Aquel fatídico 12 de noviembre, cuando vio a su esposo tirado en la calle desangrándose, marcó la vida de Marina Gamboa.
Aquella noche regresaban de hacer las compras. Iba ella, su esposo, una hija, el novio y un nieto. “Cuando cruzamos, mi esposo se quedó un paso atrás y lo único que oí fue un golpe”. Hoy, casi siete años después, ella no encuentra tranquilidad y su condición de salud se ha deteriorado aceleradamente.
El estrés ocasionado por la pérdida y, sobre todo, el largo proceso de judicial le han causado tres derrames, asegura. Además, esto le genera un cansancio permanente y la dificultad para hablar fluidamente.
Camina ayudada por un bordón y, en la medida de lo posible, trata de no recordar el día en que perdió a su esposo.
“A mí no me gusta pensar en lo que sucedió porque es eso lo que me tiene así. El mismo doctor me recomendó no hacerlo, pues me afecta mucho”, dijo ayer a La Nación cuando se le visitó para conocer su opinión sobre el fallo de la Sala I.
Uno de sus hijos la llamó y le dijo que había escuchado algo en la radio, pero que no estaba seguro de si era sobre ellos, pues nadie les había avisado nada.

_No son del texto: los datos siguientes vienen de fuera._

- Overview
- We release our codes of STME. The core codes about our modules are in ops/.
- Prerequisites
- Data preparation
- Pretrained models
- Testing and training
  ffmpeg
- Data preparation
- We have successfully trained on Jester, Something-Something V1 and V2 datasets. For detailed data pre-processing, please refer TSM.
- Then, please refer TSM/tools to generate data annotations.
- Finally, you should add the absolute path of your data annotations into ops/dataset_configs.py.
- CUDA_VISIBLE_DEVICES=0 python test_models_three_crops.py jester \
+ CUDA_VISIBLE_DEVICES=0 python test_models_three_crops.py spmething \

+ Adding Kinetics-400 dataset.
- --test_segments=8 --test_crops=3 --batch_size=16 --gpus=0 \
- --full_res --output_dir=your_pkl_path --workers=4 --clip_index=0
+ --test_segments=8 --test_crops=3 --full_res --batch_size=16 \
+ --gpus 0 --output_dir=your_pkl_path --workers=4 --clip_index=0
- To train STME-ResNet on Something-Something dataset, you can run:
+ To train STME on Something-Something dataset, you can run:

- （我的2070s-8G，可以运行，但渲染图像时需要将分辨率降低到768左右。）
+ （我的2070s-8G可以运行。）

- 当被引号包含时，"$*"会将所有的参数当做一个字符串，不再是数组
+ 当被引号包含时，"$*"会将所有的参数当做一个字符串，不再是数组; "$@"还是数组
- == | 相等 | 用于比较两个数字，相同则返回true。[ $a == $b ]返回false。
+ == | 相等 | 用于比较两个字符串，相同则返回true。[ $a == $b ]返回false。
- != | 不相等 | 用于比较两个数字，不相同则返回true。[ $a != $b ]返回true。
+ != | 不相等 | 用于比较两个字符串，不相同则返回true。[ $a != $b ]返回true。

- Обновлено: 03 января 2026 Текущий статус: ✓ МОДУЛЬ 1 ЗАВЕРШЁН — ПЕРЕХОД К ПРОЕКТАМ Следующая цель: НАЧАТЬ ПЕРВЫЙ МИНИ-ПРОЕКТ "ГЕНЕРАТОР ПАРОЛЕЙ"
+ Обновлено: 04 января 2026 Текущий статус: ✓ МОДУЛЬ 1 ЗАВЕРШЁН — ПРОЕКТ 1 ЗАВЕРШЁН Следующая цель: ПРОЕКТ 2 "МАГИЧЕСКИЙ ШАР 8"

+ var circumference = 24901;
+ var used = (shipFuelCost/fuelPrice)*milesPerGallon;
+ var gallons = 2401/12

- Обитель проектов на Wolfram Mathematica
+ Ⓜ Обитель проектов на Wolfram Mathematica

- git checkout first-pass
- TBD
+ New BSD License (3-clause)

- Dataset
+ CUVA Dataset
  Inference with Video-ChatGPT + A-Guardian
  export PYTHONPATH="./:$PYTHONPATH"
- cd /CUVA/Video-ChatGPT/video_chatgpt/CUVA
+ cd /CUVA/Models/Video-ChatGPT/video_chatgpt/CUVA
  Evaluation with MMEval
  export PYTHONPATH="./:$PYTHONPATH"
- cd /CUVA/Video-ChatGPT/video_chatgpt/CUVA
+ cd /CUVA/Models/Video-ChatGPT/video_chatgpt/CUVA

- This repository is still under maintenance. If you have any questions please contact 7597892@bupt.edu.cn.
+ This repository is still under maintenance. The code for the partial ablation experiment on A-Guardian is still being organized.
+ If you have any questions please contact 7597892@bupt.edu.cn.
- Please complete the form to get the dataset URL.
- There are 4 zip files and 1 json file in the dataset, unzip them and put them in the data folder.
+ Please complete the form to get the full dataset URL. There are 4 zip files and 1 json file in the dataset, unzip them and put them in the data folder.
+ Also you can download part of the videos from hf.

Según agregó, siente un alivio porque ya el proceso que ella calificaba como molesto, terminó, pero la tranquilidad nadie ni nada se la van a devolver.
“A mí me pueden dar todo el dinero del mundo, que ni siquiera eso compensa la muerte de mi esposo. Eso solo da un poco de alivio para ayudar a pagar los medicamentos, porque, incluso, algunos de los que tomo hay que comprarlos por fuera, pues no hay (en la Caja)”, añadió.